Barbara e Fernando interruppero la conversazione dei ragazzi.
Entrarono in casa trafelati. Venivano da Guanabacoa, con la guagua, ma faceva un gran caldo e da come erano sudati e stanchi pareva che avessero fatto la strada correndo. Ne erano accadute tante quel giorno.

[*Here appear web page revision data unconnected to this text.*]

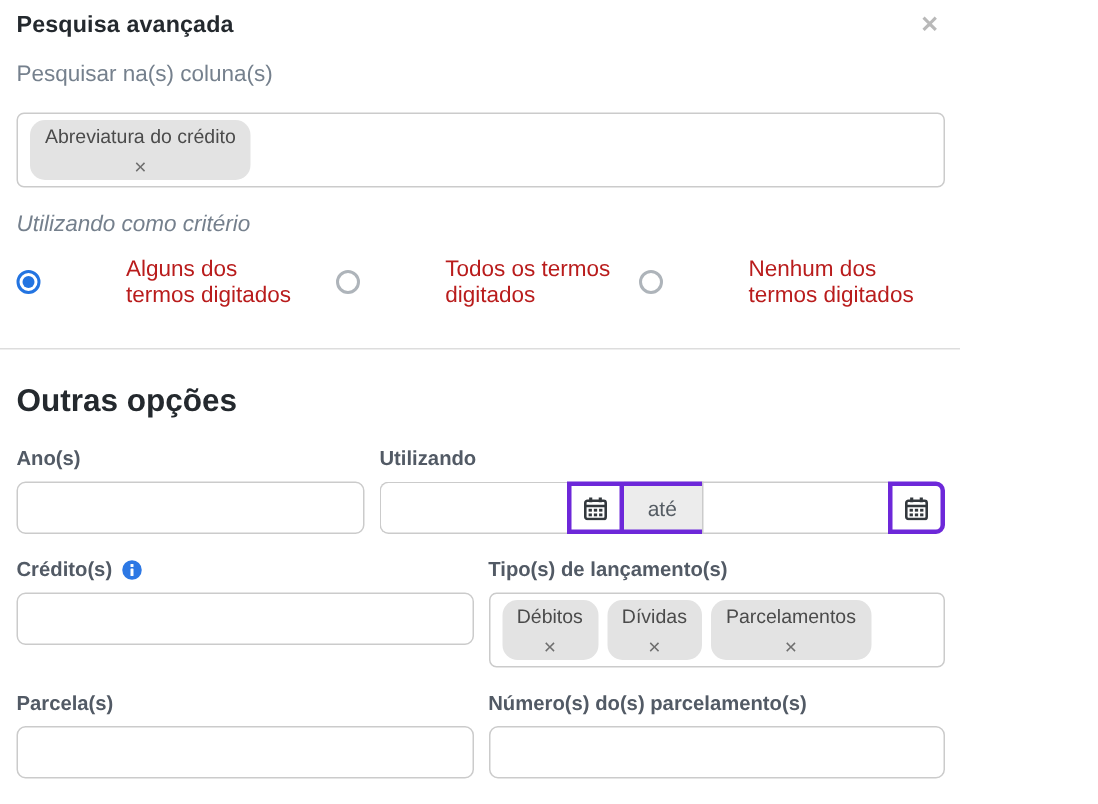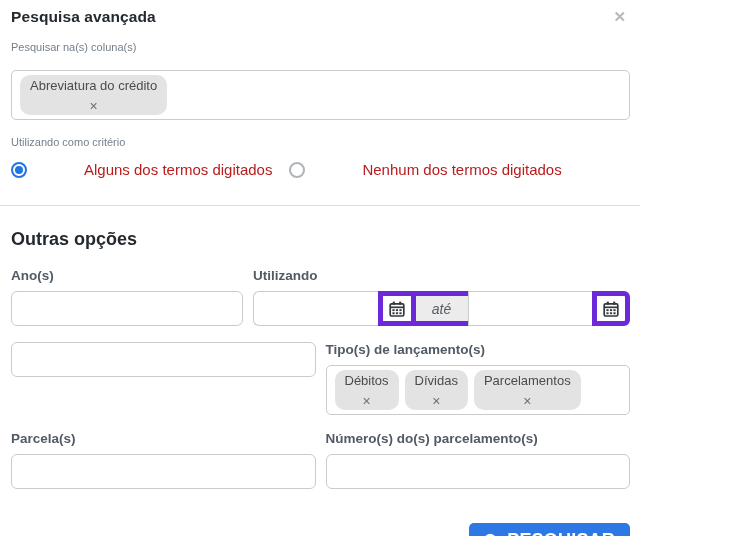"Pesquisar na(s) coluna(s)" .muted-label { font-size: 11px -> 15px }
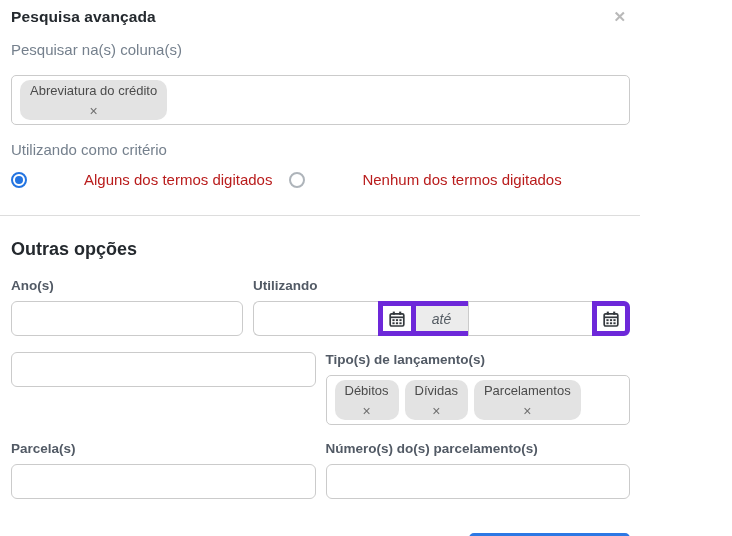"Utilizando como critério" .lbl-crit { font-style: none -> italic }
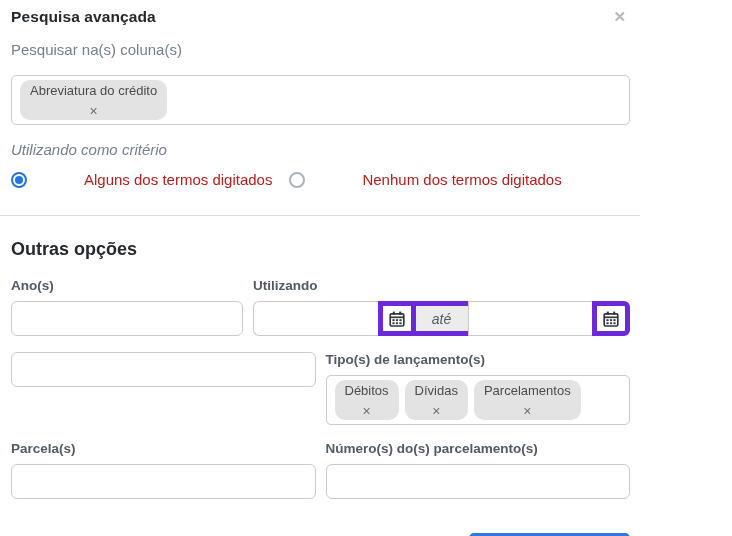"Todos os termos digitados" label.radio-item { html: none -> <label> <span></span> <span>Todos os termos digitados</span> </label> }
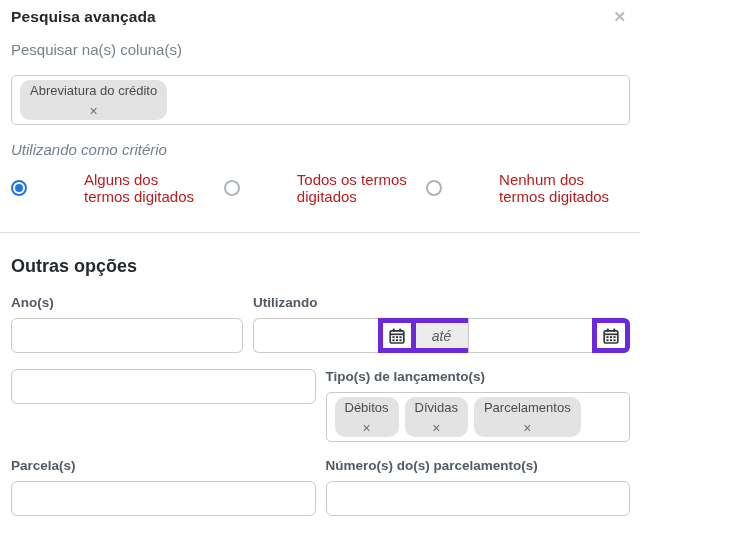"Outras opções" .section-heading { font-size: 18px -> 21px }
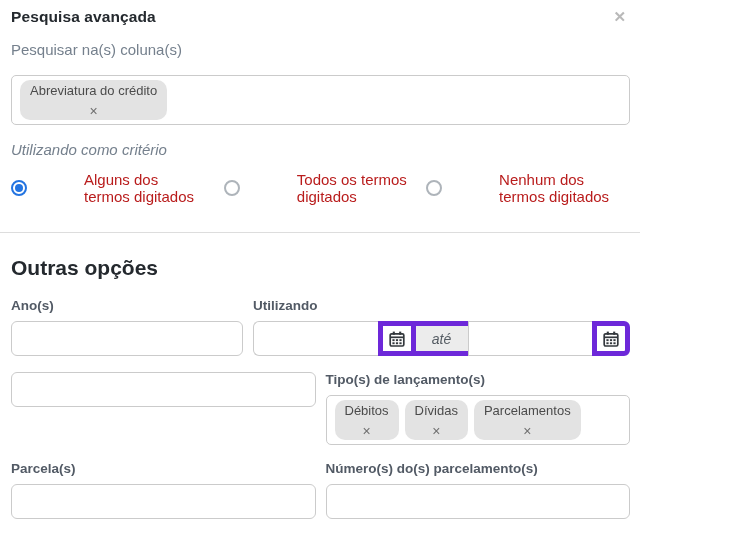"até" .addon { border: 5px solid #6d28d9 -> 3px solid #6d28d9; font-style: italic -> none }
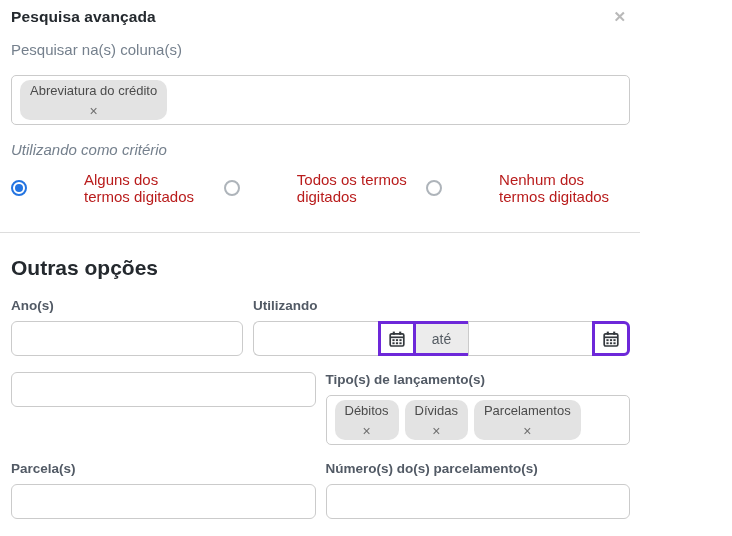"Crédito(s)" div.field-label { html: none -> <div> <span>Crédito(s)</span> <span> <svg> <circle></circle> <rect></rect> <rect></rect> </svg> </span> </div> }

Troppe per essere tranquilli.
“Mi hai fatto stare in pensiero. Dov’eri finita?” chiese Roberto.
“Azela è sparita. La stiamo cercando”.
Sedettero. Fernando era agitatissimo. Sudava copiosamente, aveva la barba incolta di due giorni e gli occhi persi nel vuoto cercavano di fissare un punto qualsiasi mentre la mente vagava dietro ricordi lontani. Barbara chiese un bicchier d’acqua. Roberto dopo poco tornò con la brocca. Bevvero in silenzio.
Raccontarono l’essenziale ai ragazzi, tacendo del santéro e di ciò che avevano visto in quella casa, soffermandosi sulla polizia che indagava e chiedendo se loro avessero notato qualcosa di strano durante la festa.
“Io ci ho scambiato appena due parole” rispose Roberto “e non mi ricorderei neppure l’espressione del volto. Disse che era stata la mia infermiera alla Villa e io la ringraziai di quello che aveva fatto per me. Poi non abbiamo più parlato per il resto della serata”.
Pedro non rammentava neppure di averla vista.
Il mistero restava al punto di partenza. E non c’era nemmeno Armando che poteva aiutarli. Non ci sarebbe più stato.
Barbara appoggiò la testa sulla spalla di Roberto e pianse.
Si sentiva sola di fronte a qualcosa troppo più grande di lei.